Asia-North America trade volume dropped rapidly and ended down 16% compared to 2019 but rebounded on strong demand and ended the year with higher volumes in Q4 2020 than Q4 2019 on solid auto and H&H volumes. Volumes in the Atlantic dropped by 17% compared to 2019, but in the fourth quarter were at the same level as in Q4 2019 as a strong recovery of auto volumes both eastbound and westbound made up for slightly weaker H&H volumes. Europe-Asia trade was down 22% YoY as volumes fell steeply in the first half of the year, but Q4 2020 ended only 6% below Q4 2019. Volumes fell by 26% in Asia-Europe trade due to COVID19 effects and contractual developments and lagged 14% behind Q4 2019. Despite significant improvements in Q4, Europe-North America-Oceania trade was among the hardest hit and volumes fell 44% compared to 2019, partly due to COVID19 impacts and a contract which was not renewed at the end of 2019, with Q4 2020 still significantly behind Q4 2019 with 24%.
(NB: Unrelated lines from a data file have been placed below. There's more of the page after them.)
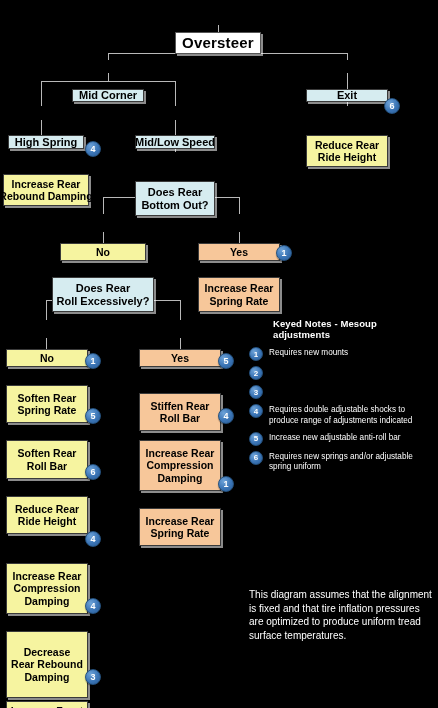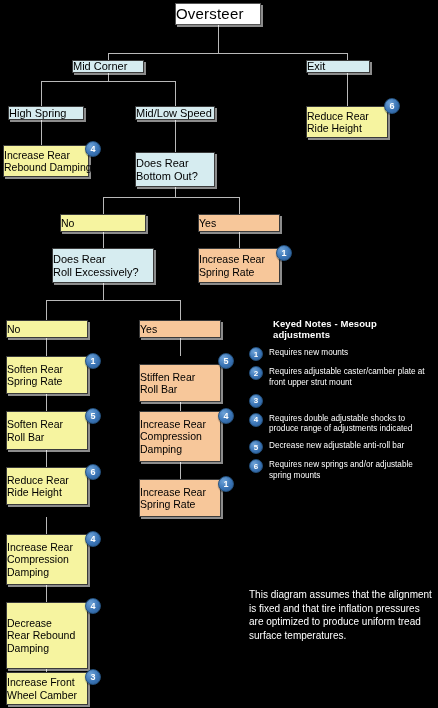--- a/index.html
+++ b/index.html
@@ -14,27 +14,28 @@
     overflow: hidden;
   }
 
   
   .node {
     position: absolute;
     border: 1px solid #3a3a3a;
     box-shadow: 2px 2px 0 rgba(255,255,255,0.55);
     display: flex;
     flex-direction: column;
-    align-items: flex-start;
+    align-items: center;
     justify-content: center;
     text-align: center;
     color: #000000;
-    font-weight: normal;
+    font-weight: bold;
     line-height: 1.18;
     z-index: 3;
+    margin-top: 29px;
   }
   .node .ln { display: block; white-space: nowrap; }
 
   .n-title {
     background: #ffffff;
     border: 1px solid #555;
     font-size: 15px;
     letter-spacing: .2px;
   }
   .n-blue  { background: #d6ecf0; font-size: 11px; }
@@ -157,21 +158,21 @@
 <div class="lnk v" style="left:180px; top:462px; height:17px;"></div>
 
 <div class="node n-title" style="left:175px; top:3px; width:86px; height:22px;">
   <span class="ln">Oversteer</span>
 </div>
 
 <div class="node n-blue" style="left:72px; top:60px; width:72px; height:13px;">
   <span class="ln">Mid Corner</span>
 </div>
 
-<div class="node n-blue" style="left:306px; top:60px; width:64px; height:13px;">
+<div class="node n-blue" style="left:306px; top:60px; width:82px; height:13px;">
   <span class="ln">Exit</span>
 </div>
 
 <div class="node n-blue" style="left:8px; top:106px; width:76px; height:14px;">
   <span class="ln">High Spring</span>
 </div>
 
 <div class="node n-blue" style="left:135px; top:106px; width:80px; height:14px;">
   <span class="ln">Mid/Low Speed</span>
 </div>
@@ -279,34 +280,33 @@
 
 <div id="legend">
   <div class="legend-title">Keyed Notes - Mesoup adjustments</div>
 
   <div class="legend-row">
     <span class="legend-bullet">1</span>
     <span class="legend-text">Requires new mounts</span>
   </div>
   <div class="legend-row">
     <span class="legend-bullet">2</span>
-    <span class="legend-text">Requires adjustable caster/camber plate at front upper strut mount</span>
   </div>
   <div class="legend-row">
     <span class="legend-bullet">3</span>
   </div>
   <div class="legend-row">
     <span class="legend-bullet">4</span>
     <span class="legend-text">Requires double adjustable shocks to produce range of adjustments indicated</span>
   </div>
   <div class="legend-row">
     <span class="legend-bullet">5</span>
-    <span class="legend-text">Decrease new adjustable anti-roll bar</span>
+    <span class="legend-text">Increase new adjustable anti-roll bar</span>
   </div>
   <div class="legend-row">
     <span class="legend-bullet">6</span>
-    <span class="legend-text">Requires new springs and/or adjustable spring mounts</span>
+    <span class="legend-text">Requires new springs and/or adjustable spring uniform</span>
   </div>
 </div>
 
 <div id="notefoot">
   <div class="nf-body">This diagram assumes that the alignment is fixed and that tire inflation pressures are optimized to produce uniform tread surface temperatures.</div>
 </div>
 
 </body></html>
The H&H share increased to 31.1%, up from 29.4% in 2019, as H&H volumes proved more resilient than automotive volumes in the trough following the pandemic.
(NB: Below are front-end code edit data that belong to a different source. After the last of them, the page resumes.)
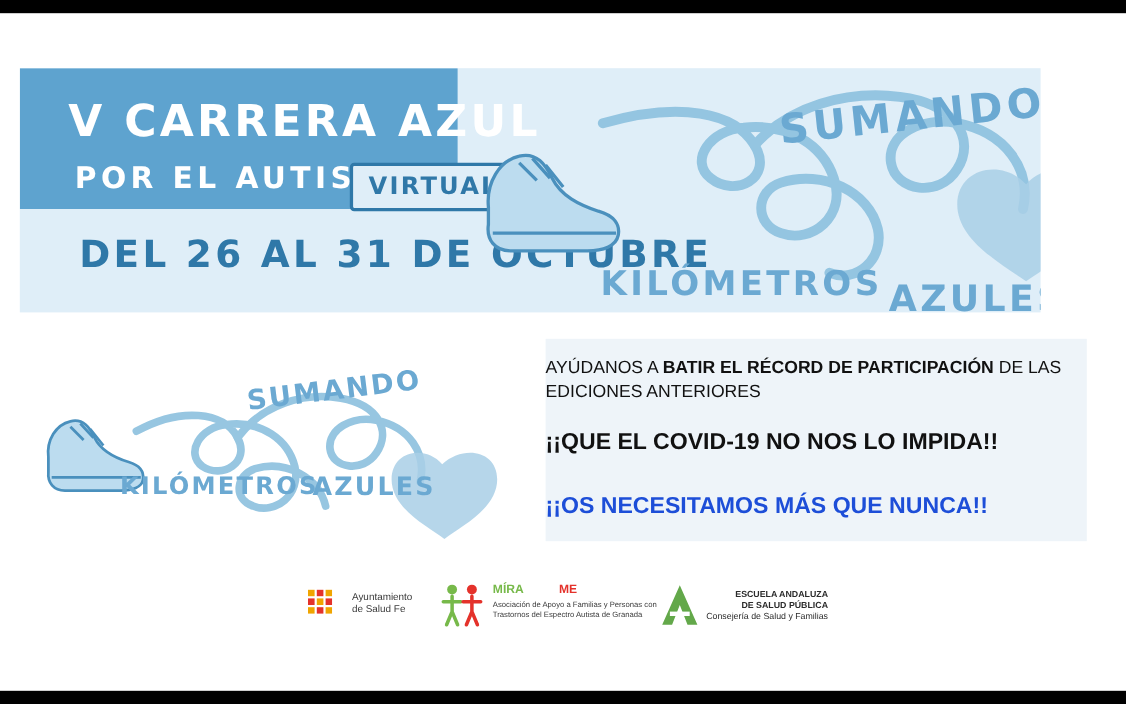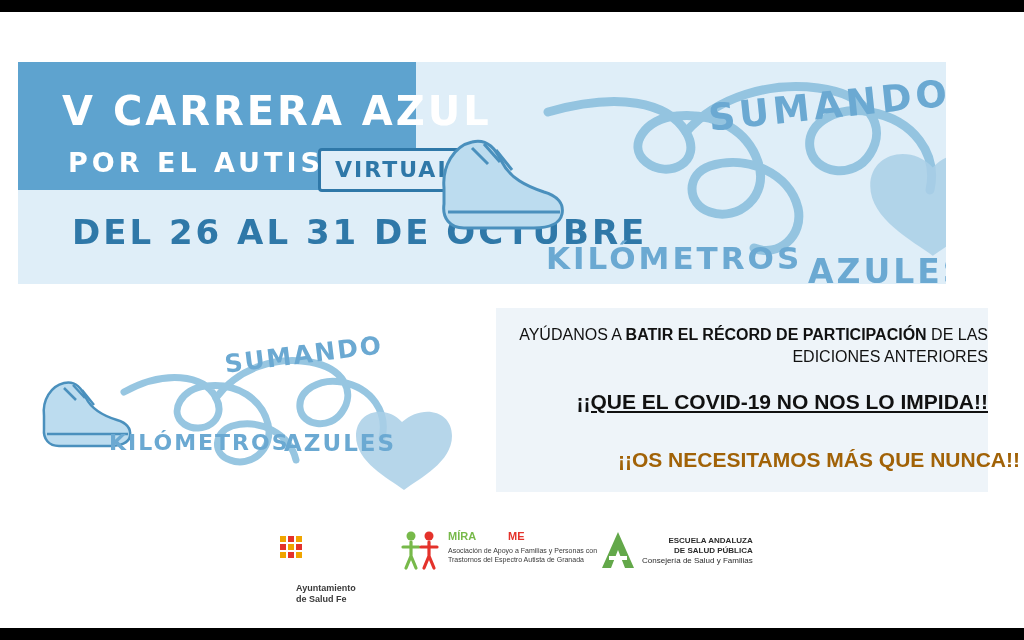--- a/index.html
+++ b/index.html
@@ -175,51 +175,49 @@
   }
 
   
   .message-box {
     position: absolute;
     left: 496px;
     top: 296px;
     width: 492px;
     height: 184px;
     background: #eef4f9;
-    text-align: right;
+    text-align: left;
   }
   .msg-line-1 {
     position: absolute;
     left: 0;
     top: 16px;
     width: 100%;
     font-size: 16px;
     color: #111111;
     line-height: 22px;
   }
   .msg-line-1 b { font-weight: bold; }
   .msg-line-2 {
     position: absolute;
     left: 0;
     top: 82px;
     width: 100%;
     font-size: 21px;
     font-weight: bold;
     color: #111111;
-    text-decoration: underline;
   }
   .msg-line-3 {
     position: absolute;
     left: 0;
     top: 140px;
     width: 100%;
     font-size: 21px;
     font-weight: bold;
-    color: #a16207;
-    margin-left: 32px;
+    color: #1d4ed8;
   }
 
   
   .logos {
     position: absolute;
     left: 280px;
     top: 512px;
     width: 470px;
     height: 70px;
   }
@@ -233,28 +231,27 @@
 
   .sf-grid {
     position: absolute;
     left: 0;
     top: 12px;
     width: 22px;
     height: 22px;
   }
   .sf-text {
     position: absolute;
-    left: 16px;
+    left: 40px;
     top: 13px;
     font-size: 9px;
-    font-weight: bold;
+    font-weight: normal;
     color: #3a3a3a;
     line-height: 11px;
     white-space: nowrap;
-    margin-top: 46px;
   }
   .mirame-mark {
     position: absolute;
     left: 0;
     top: 4px;
     width: 44px;
     height: 44px;
   }
   .mirame-title {
     position: absolute;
Adjusted EBITDA for the ocean segment ended at USD 469m in 2019, down USD 264m (-36%) compared to 2019. EBITDA was negatively impacted by reduced volumes and net freight rate per CBM of USD 41.3 down 3% YoY, while cargo mix of H&H held up. Ship operating expenses were up 8% over 2019 – partly on delivery of newbuilds during 2019 and 2020, costs relating to cold lay-up and inefficiencies caused by the pandemic situation. Costs relating to cargo, fuel and voyage expenses are variable and account for approximately 70% of total costs in the ocean segment. As volumes fell these costs were managed down in line with the volume decrease and further supported by lower fuel prices in 2020 compared to 2019. The average fuel price decreased by 12% compared to 2019. Combined with efficiency measures such as lower sailing speeds and tighter fuel inventory management, this ensured a positive net fuel cost (bunker cost less surcharge) effect of USD 40m when adjusting for changes in cargo volume and bunker volume. Additionally, the company utilised the flexibility available in the fleet and redelivered seven leased vessels as well as placed 15 vessels in cold lay-up. Two vessels were recycled in 2020 and another two are classified as held for sale at the end of the year.

The fleet

At year-end 2020, the ocean business operated a core fleet of 118 vessels, excluding short-term time charters, with carrying capacity of 816,500 car equivalent units (CEU) accounting for about 20% of the global car carrier fleet. The group owned 83 vessels, had 35 vessels on long-term charter contracts and 18 vessels were on short-term time charters (contracts up to one year) as of year-end 2020. The tonnage market showed extreme fluctuation due to COVID19 and the group managed capacity with the cold lay-up of 16 vessels and short-term time charters throughout the year. During 2020, the group took delivery of one newbuild on WW Ocean’s account, while one American Roll-on Roll-off Carrier vessel and one EUKOR vessel were recycled. Seven vessels on long-term charter were redelivered upon expiry of the charter in 2020. Twenty vessels were reclassified from leased to owned (see ‘note 10 – Right of use assets’). The number of owned vessels increased from 64 at the end of 2019 to 83 vessels by the end of 2020. At year-end 2020, the group retained flexibility to redeliver up to three vessels by end of 2021 (excluding vessels on short charter).

Wallenius Wilhelmsen has an ongoing newbuild programme for a total of four Post-Panamax vessels (8 000 CEU), with one vessel remaining to be delivered. Vessel number three entered service in October 2020 and the fourth and last vessel under this programme is scheduled for delivery in Q2 2021. The outstanding instalment for the vessel is about USD 39m and the company has a USD 50m bank financing available for the vessel at delivery.